#### [Task description]
For the word "ffffff", count the lines of the records that hold it, and give only that number.

Web interface edit records

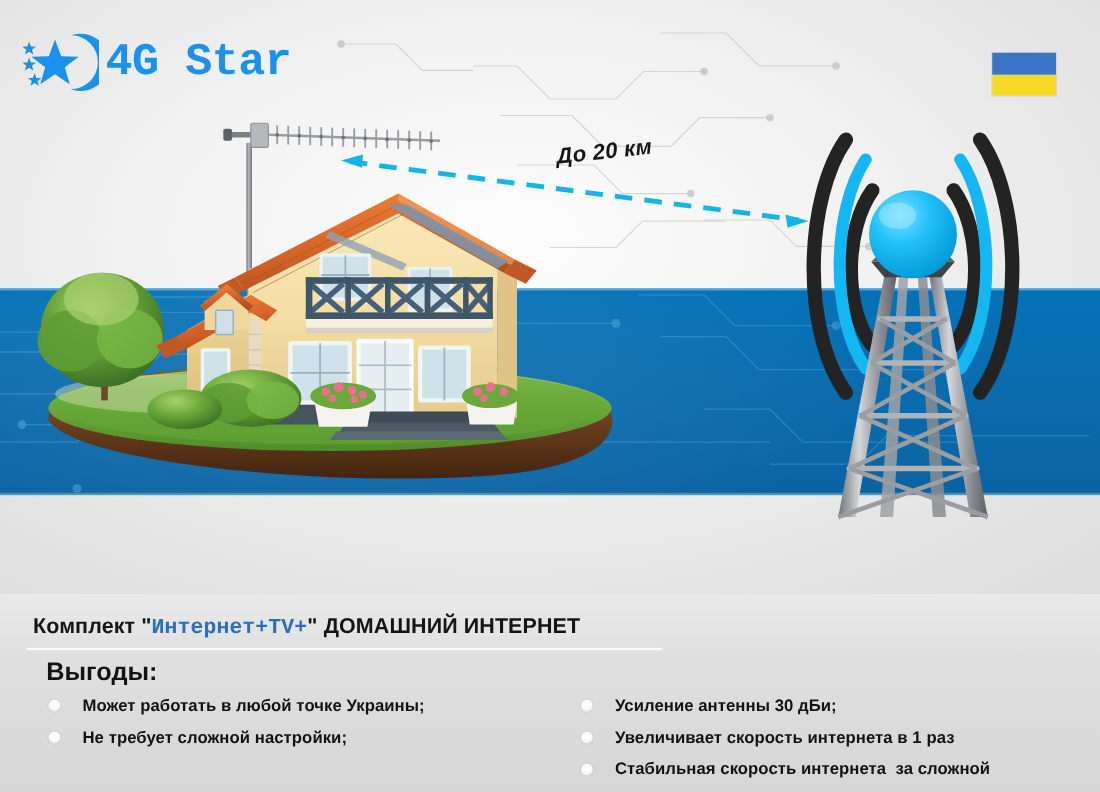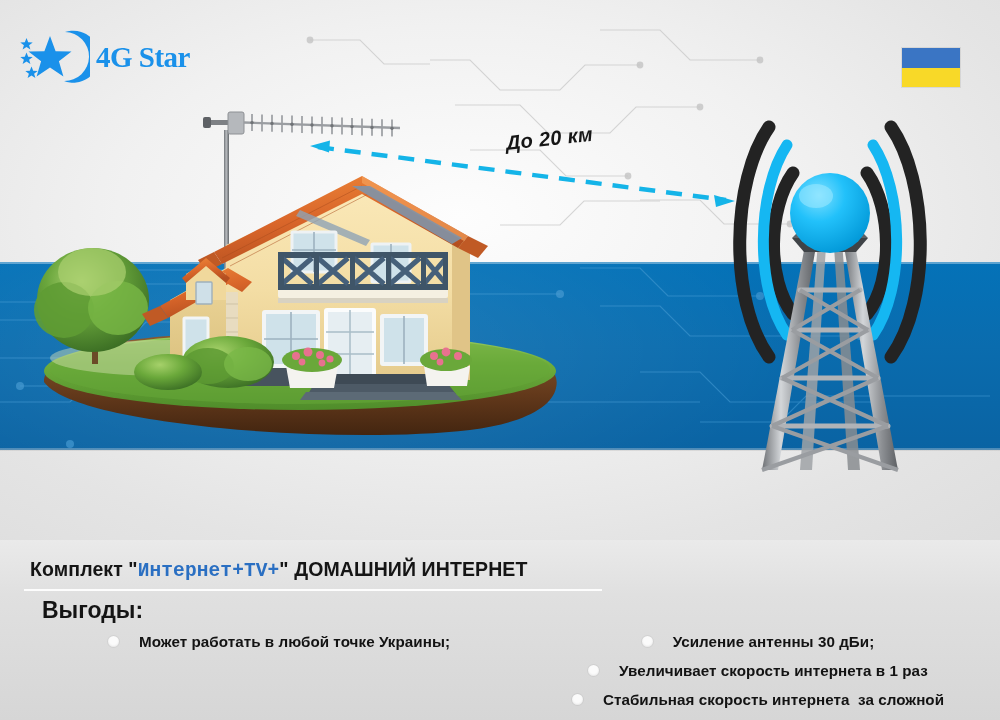--- a/index.html
+++ b/index.html
@@ -58,26 +58,26 @@
     left: 18px;
     top: 26px;
     width: 250px;
     height: 62px;
     display: flex;
     align-items: center;
     gap: 6px;
   }
   .logo-mark { width: 72px; height: 58px; flex: 0 0 auto; }
   .logo-text {
-    font-size: 29px;
+    font-size: 41px;
     font-weight: bold;
     letter-spacing: -0.5px;
     color: #1a91ea;
     white-space: nowrap;
-    font-family: Liberation Serif, serif;
+    font-family: Liberation Mono, monospace;
   }
 
   .flag {
     position: absolute;
     right: 40px;
     top: 48px;
     width: 58px;
     height: 39px;
     box-shadow: 0 0 0 1px rgba(0,0,0,0.07);
   }
@@ -146,21 +146,20 @@
     gap: 4px;
   }
   .bullet-col.left  { left: 44px;  width: 470px; }
   .bullet-col.right { left: 528px; width: 460px; }
 
   .bullet-row {
     display: flex;
     align-items: center;
     gap: 20px;
     height: 25px;
-    justify-content: center;
   }
   .bullet-dot {
     width: 11px; height: 11px; border-radius: 50%;
     background: #fbfbfb;
     box-shadow: 0 0 0 1px rgba(0,0,0,0.05), inset 0 -1px 2px rgba(0,0,0,0.08);
     flex: 0 0 auto;
   }
   .bullet-text {
     font-size: 15.2px;
     font-weight: bold;
@@ -519,20 +518,24 @@
 
     <div class="title-rule"></div>
 
     <div class="benefits-heading">Выгоды:</div>
 
     <div class="bullet-col left">
       <div class="bullet-row">
         <span class="bullet-dot"></span>
         <span class="bullet-text">Может работать в любой точке Украины;</span>
       </div>
+      <div class="bullet-row">
+        <span class="bullet-dot"></span>
+        <span class="bullet-text">Не требует сложной настройки;</span>
+      </div>
     </div>
 
     <div class="bullet-col right">
       <div class="bullet-row">
         <span class="bullet-dot"></span>
         <span class="bullet-text">Усиление антенны 30 дБи;</span>
       </div>
       <div class="bullet-row">
         <span class="bullet-dot"></span>
         <span class="bullet-text">Увеличивает скорость интернета в 1 раз</span>

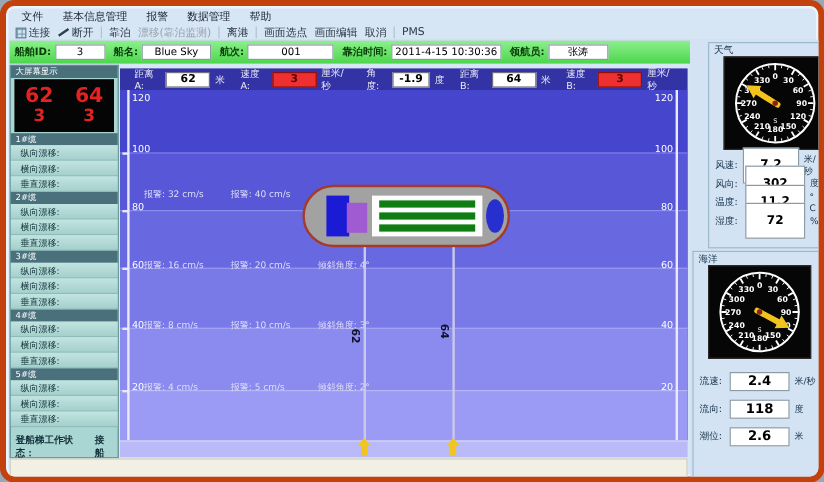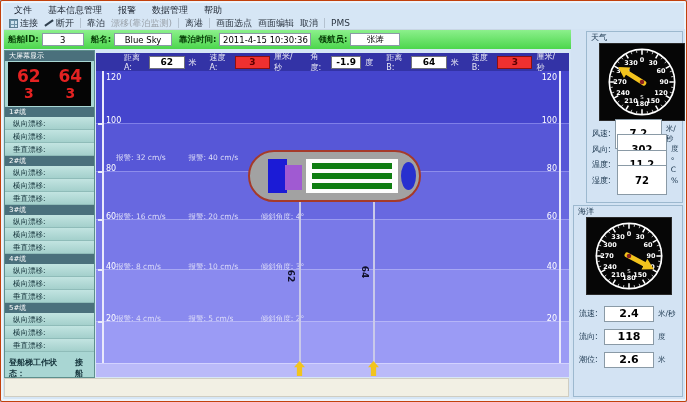--- a/index.html
+++ b/index.html
@@ -1,20 +1,20 @@
 <!DOCTYPE html>
 <html><head>
 <meta charset="utf-8">
 <style>
   * { margin:0; padding:0; box-sizing:border-box; }
   html,body { background:#9aa7b4; }
   body { font-family:"DejaVu Sans","Liberation Sans",sans-serif; }
 
   .window { position:relative; width:687px; height:402px; background:#d6e6f5;
-            border:1px solid #c2410c; border-radius:2px; overflow:hidden;
+            border:5px solid #c2410c; border-radius:12px; overflow:hidden;
             box-shadow: inset 0 0 0 2px rgba(255,255,255,.55); }
 
   
   .menubar { position:absolute; left:3px; top:3px; right:3px; height:12px;
              display:flex; gap:16px; padding-left:10px; font-size:9px; color:#1c2430; align-items:center; }
   .menu-item { cursor:default; }
   .toolbar { position:absolute; left:3px; top:16px; right:3px; height:13px;
              display:flex; align-items:center; gap:6px; padding-left:5px;
              font-size:9px; color:#2c3642; border-bottom:1px solid #c9d6e4; }
   .tb-item { display:flex; align-items:center; gap:2px; }
@@ -46,21 +46,21 @@
   .screen-row { display:flex; justify-content:space-around; color:#e42222; font-weight:bold; line-height:1; }
   .screen-row.big { font-size:17px; }
   .screen-row.small { font-size:14px; }
   .drift-row { height:13px; line-height:13px; padding-left:8px;
                background:linear-gradient(#c2e4e1,#a4d0cc); border-bottom:1px solid #8fbcb9; }
   .gangway { display:flex; gap:6px; padding:5px 4px; font-weight:bold; font-size:8px; }
 
   
   .chart-wrap { position:absolute; left:95px; top:52px; width:473px; height:324px; }
   .measure-bar { height:18px; background:#3333a6; display:flex; align-items:center;
-                 font-size:8px; color:#e8e8f4; padding-left:28px; gap:4px; }
+                 font-size:8px; color:#e8e8f4; padding-left:12px; gap:4px; }
   .mb-box { width:40px; height:13px; background:#fff; border:1px solid #70707c; color:#000;
             font-weight:bold; display:flex; align-items:center; justify-content:center; font-size:9px; }
   .mb-box.alert { background:#ee3030; border-color:#8d1010; color:#5c0000; }
   .mb-box.narrow { width:34px; }
   .mb-unit { margin-right:9px; }
 
   .chart { position:relative; height:292px; background:#4545cd; overflow:hidden; }
   .band { position:absolute; left:0; right:0; }
   .b1{top:0;height:52px;background:#4545cd;}
   .b2{top:52px;height:48px;background:#5757d7;border-top:1px solid #7f7fe8;}
@@ -160,20 +160,24 @@
   </div>
 
   <div class="infobar">
     <span class="ib-field">
       <span>船舶ID:</span>
       <span class="ib-box ib-b0">3</span>
     </span>
     <span class="ib-field">
       <span>船名:</span>
       <span class="ib-box ib-b1">Blue Sky</span>
+    </span>
+    <span class="ib-field">
+      <span>航次:</span>
+      <span class="ib-box ib-b2">001</span>
     </span>
     <span class="ib-field">
       <span>靠泊时间:</span>
       <span class="ib-box ib-b3">2011-4-15 10:30:36</span>
     </span>
     <span class="ib-field">
       <span>领航员:</span>
       <span class="ib-box ib-b4">张涛</span>
     </span>
   </div>

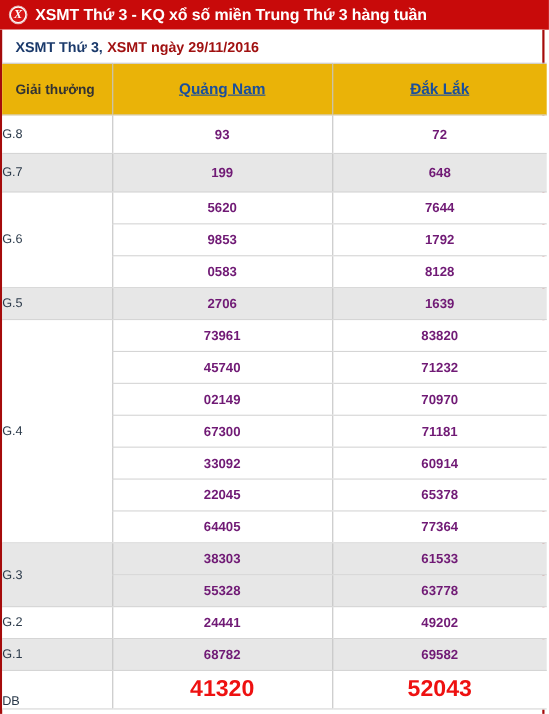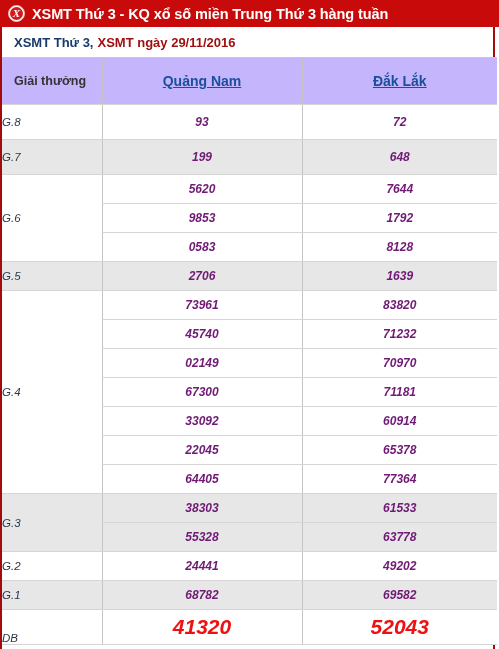--- a/index.html
+++ b/index.html
@@ -114,21 +114,21 @@
     border-bottom: 1px solid #d5d5d5;
     padding: 0;
     vertical-align: middle;
   }
   table.results th.prov,
   table.results td.num {
     border-left: 1px solid #c4c4c4;
   }
 
   thead th {
-    background: #c4b5fd;
+    background: #eab308;
     height: 47px;
     vertical-align: top;
     padding-top: 9px;
     box-sizing: border-box;
   }
   thead th.prize-head {
     text-align: left;
     padding-left: 12px;
     color: #333333;
     font-size: 12.5px;
@@ -139,21 +139,21 @@
   }
   thead th.prov .provlink {
     color: #1a4f9c;
     font-size: 14px;
     font-weight: bold;
     text-decoration: underline;
     cursor: pointer;
   }
 
   tbody tr.shade td { background: #e7e7e7; }
-  tbody tr td { background: #ffffff; font-style: italic; }
+  tbody tr td { background: #ffffff; }
 
   td.prize {
     color: #2b3a4a;
     font-size: 11.5px;
     padding-left: 12px;
     vertical-align: top;
     padding-top: 7px;
   }
   td.num {
     text-align: center;

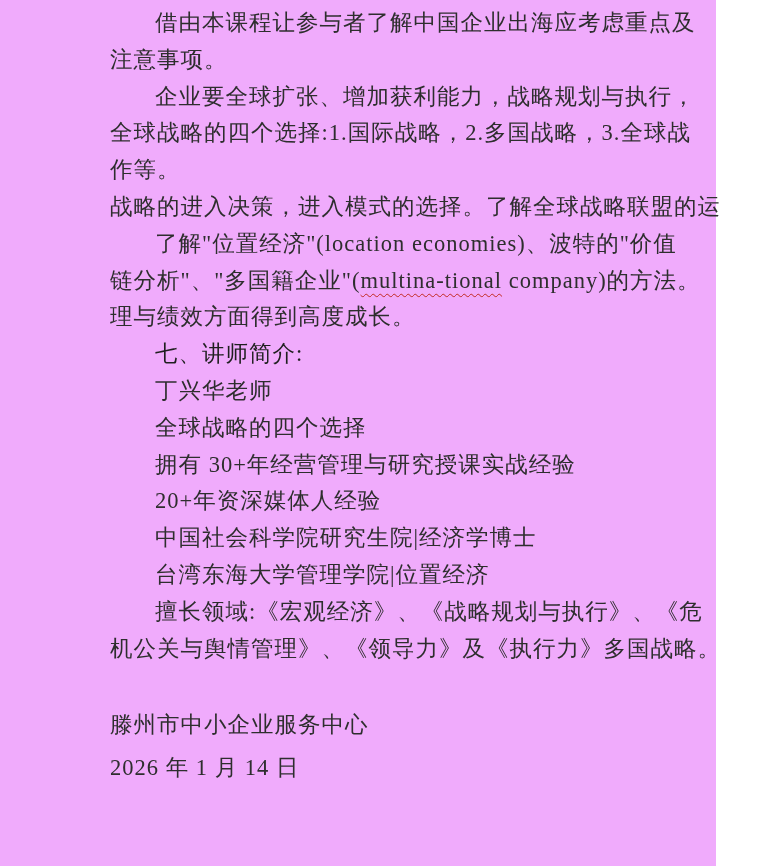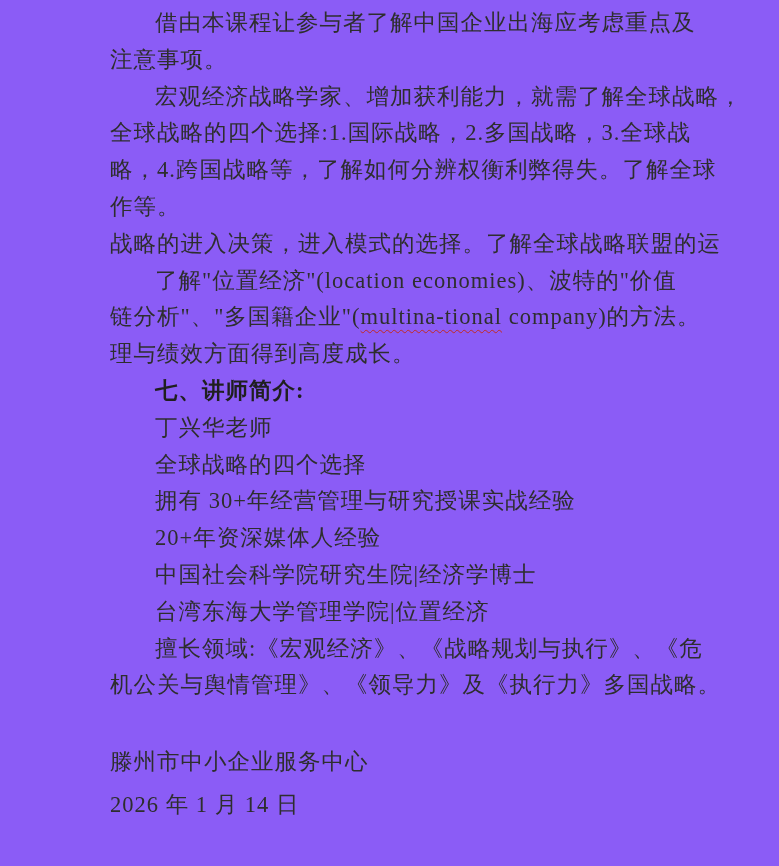--- a/index.html
+++ b/index.html
@@ -4,56 +4,55 @@
 <style>
   * { margin: 0; padding: 0; box-sizing: border-box; }
   html, body { background: #ffffff; }
   body {
     width: 779px;
     height: 866px;
     overflow: hidden;
     font-family: "Liberation Serif", "DejaVu Serif", serif;
   }
   .page {
-    width: 779px;
+    width: 716px;
     height: 866px;
-    background: #8b5cf6;
+    background: #f0abfc;
     padding: 5px 100px 0 110px;
     color: #2e2e2e;
     font-size: 22.5px;
     line-height: 36.8px;
     letter-spacing: 1px;
   }
   .line {
     white-space: nowrap;
     height: 36.8px;
   }
   .indent { padding-left: 45px; }
-  .bold { font-weight: bold; color: #1f1f1f; }
+  .bold { font-weight: normal; color: #1f1f1f; }
   .right { text-align: left; padding-right: 6px; }
   .spacer { height: 40px; }
   .date-line { margin-top: 6px; }
   .misspell {
     text-decoration: underline wavy #c22a21;
     text-decoration-thickness: 1px;
     text-underline-offset: 5px;
     text-decoration-skip-ink: none;
   }
 </style>
 </head>
 <body>
 
 <div class="page">
 
   <div class="line indent">借由本课程让参与者了解中国企业出海应考虑重点及</div>
   <div class="line">注意事项。</div>
 
-  <div class="line indent">宏观经济战略学家、增加获利能力，就需了解全球战略，</div>
+  <div class="line indent">企业要全球扩张、增加获利能力，战略规划与执行，</div>
   <div class="line">全球战略的四个选择:1.国际战略，2.多国战略，3.全球战</div>
-  <div class="line">略，4.跨国战略等，了解如何分辨权衡利弊得失。了解全球</div>
   <div class="line">作等。</div>
   <div class="line">战略的进入决策，进入模式的选择。了解全球战略联盟的运</div>
 
   <div class="line indent">了解"位置经济"(location economies)、波特的"价值</div>
   <div class="line"><span>链分析"、"多国籍企业"(</span><span class="misspell">multina-tional</span><span> company)的方法。</span></div>
   <div class="line">理与绩效方面得到高度成长。</div>
 
   <div class="line indent bold">七、讲师简介:</div>
 
   <div class="line indent">丁兴华老师</div>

#### [Completed exercise]
3